Aurelia Maknytė zeigt eine Serie von Fotos, die sie aus alten Dias vergrößert hat. Die Vorlagen hat sie in einer Buchhandlung hier in der Altstadt gefunden. Sie sind Teil einer Serie Tonbildschau „Bezauberndes Salzburg“. Die Zeit ist das übergeordnete Thema der Künstlerin. Den Aufenthalt hier in Salzburg im Februar und August hat die Künstlerin wie eine Zeitreise empfunden; sie bezieht das auf ein Gefühl, dass Salzburg verglichen mit Vilnius viel mehr alte und fundierte Kultur hat und in ihr stärker verwurzelt ist.Im Hof des Traklhauses ist ein UFO entstanden. Die Idee dazu kam in Vilnius; in einer Fotocollage kombinierten die beiden Künstler eine Stadtansicht von Salzburg mit Festung mit dem obersten Teil des Fernsehturmes von Vilnius. Dieser Teil des Fernsehturms wird als UFO entfremdet. Der Künstler wird in der jeweils anderen Stadt ein fremder Beobachter.

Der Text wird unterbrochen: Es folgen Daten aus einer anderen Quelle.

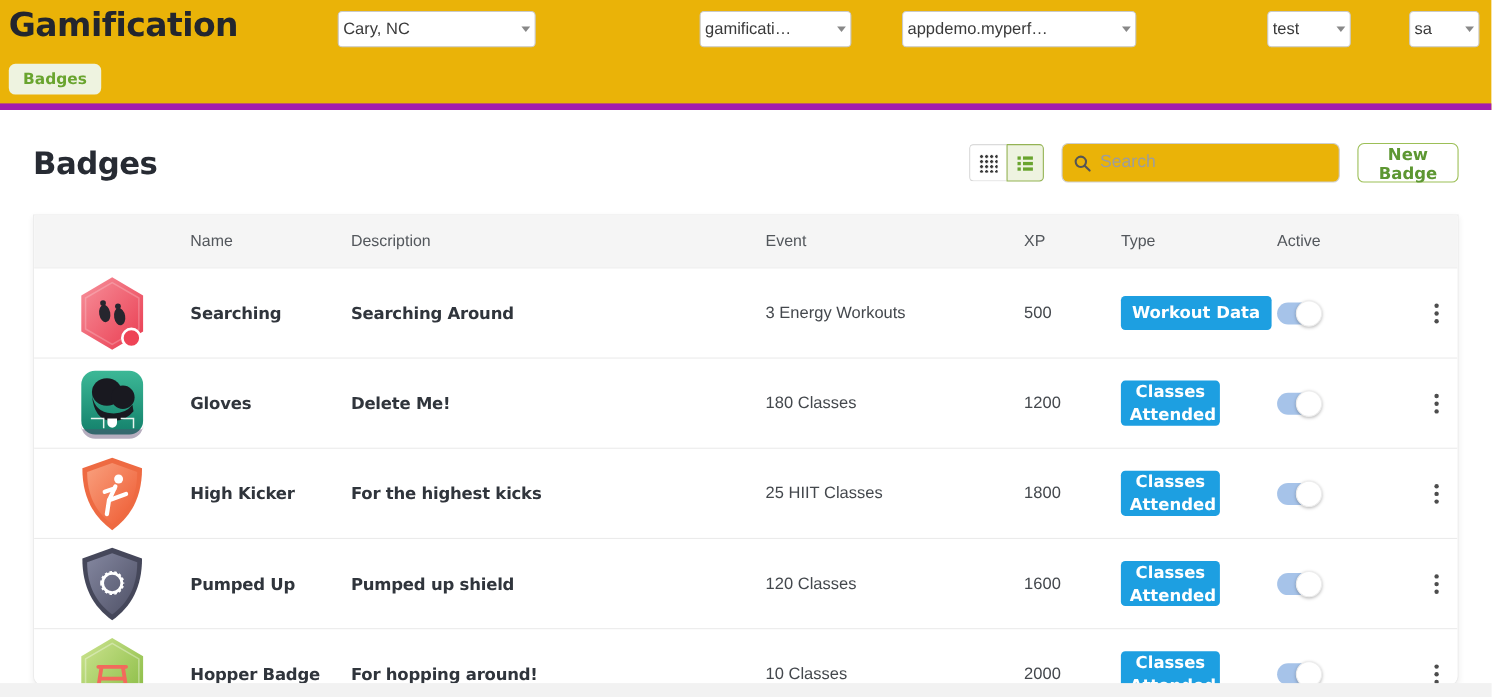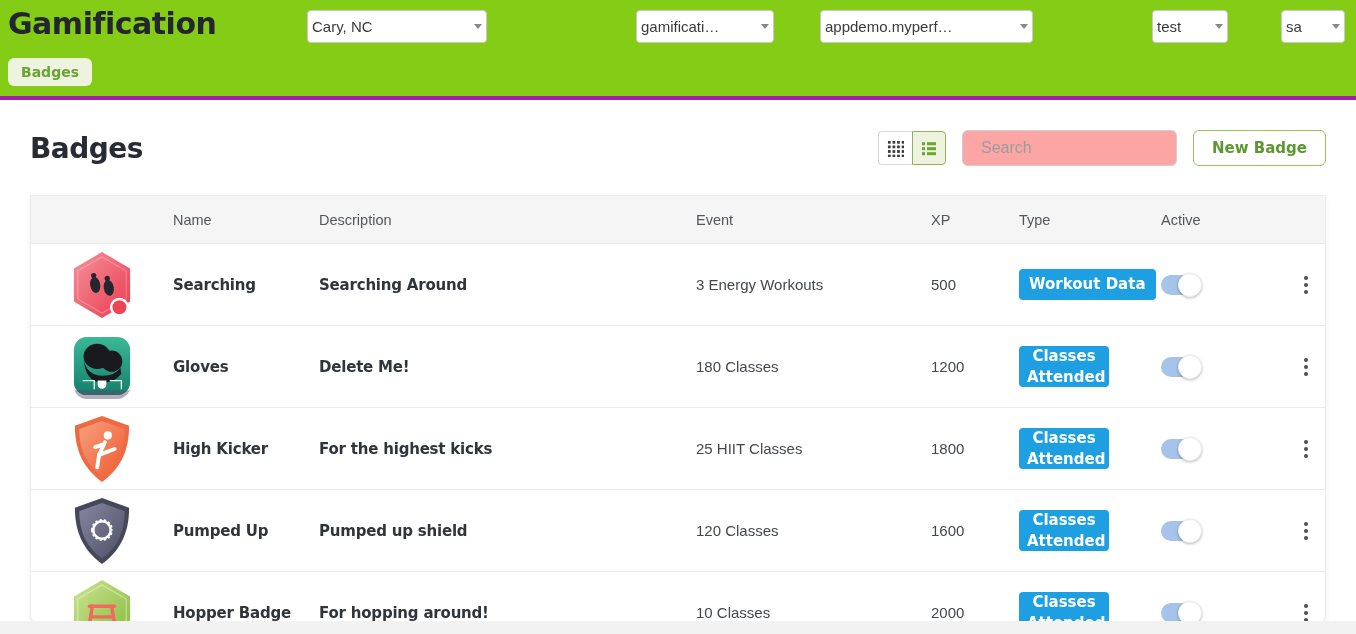"Gamification" .app-header { background: #84cc16 -> #eab308; border-bottom: 4px solid #a21caf -> 6px solid #a21caf }
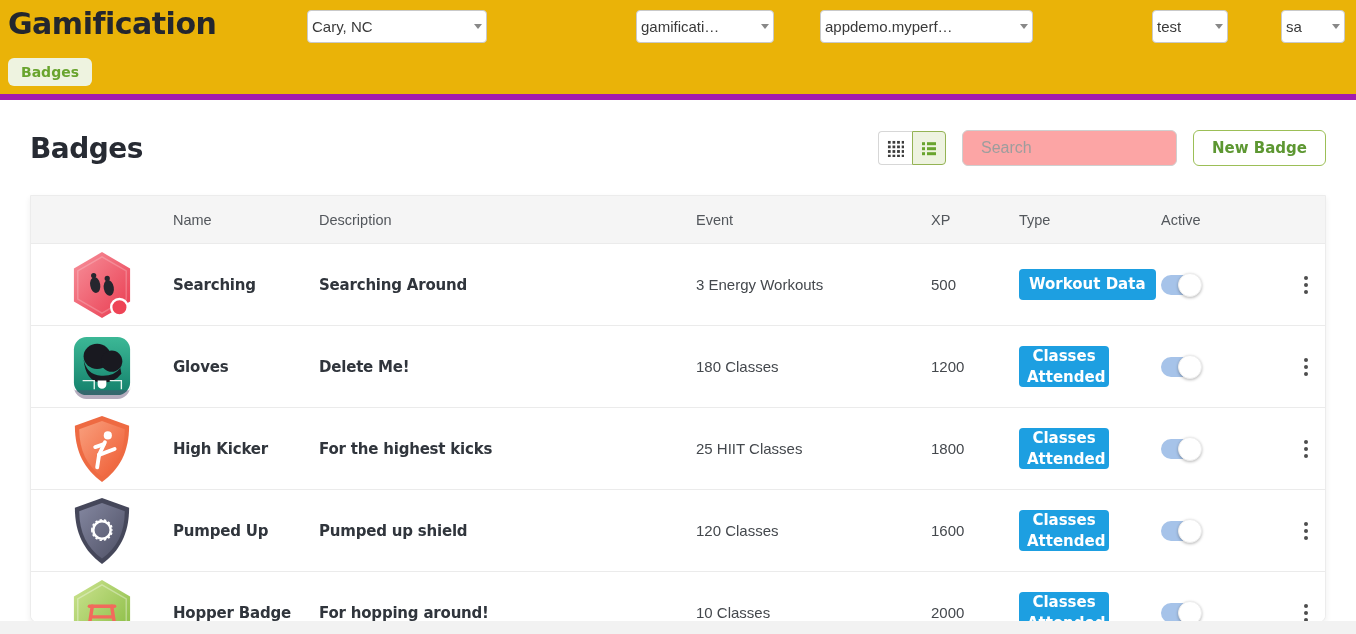"Search" .search-box { background: #fca5a5 -> #eab308; width: 215px -> 253px }
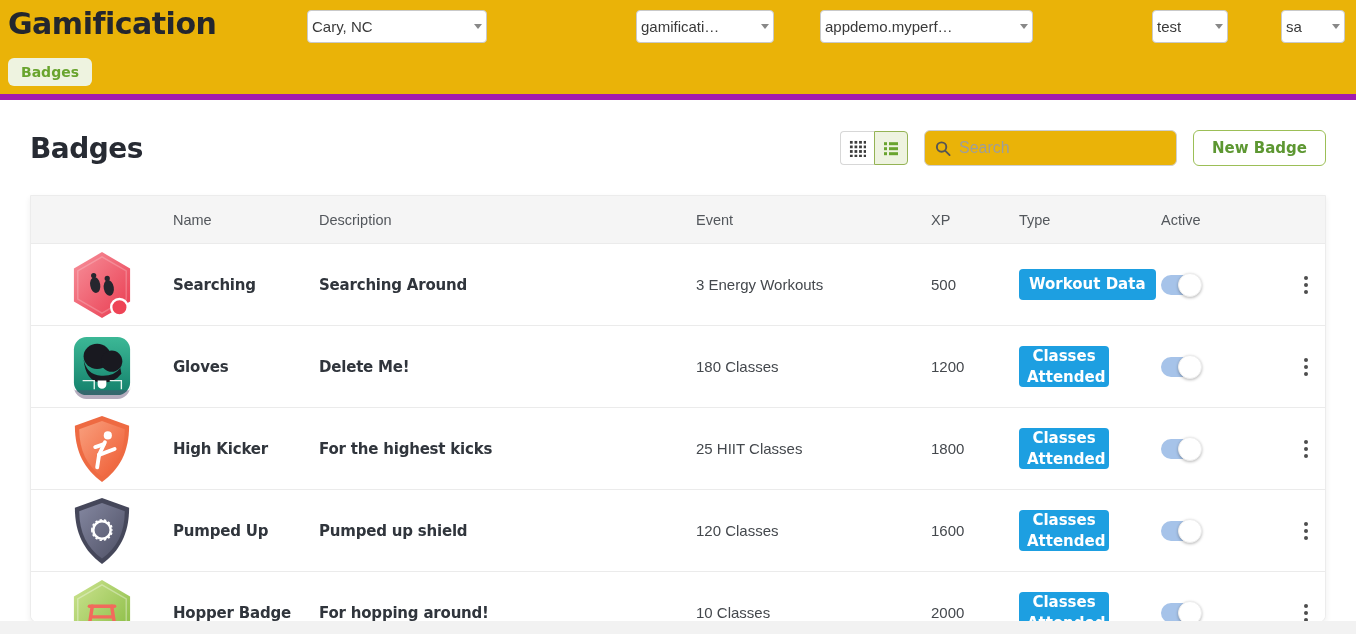"New Badge" .new-badge-btn { width: 133px -> 92px }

Markus Kircher präsentiert drei Bücher, die während seinem Atelieraufenthalt entstanden sind. Auf Flohmärkten in Vilnius hat er Fotos von Kriegshelden und Schauspielern, Postkarten, Dokumente etc. gesammelt, die nach seiner klischeehaften Vorstellung die Stadt in der sowjetischen Herrschaft dokumentieren. In einem zweiten Buch collagiert er Zeitungsausschnitte aus den Salzburger Nachrichten und litauischen Tageszeitungen; diese vermischen sich mit den jeweiligen Tageseindrücken des Künstlers. Das dritte Buch ist ein leeres Kinder-Fotoalbum aus Vilnius. Es gleicht jenen Büchern, die man auch sonst überall findet wo die ersten Worte, Schritte etc. vermerkt werden können. Der Künstler will damit zeigen dass es trotz der vielen Unterschiede doch auch eine internationale Sprache gibt, die allgemein verständlich ist.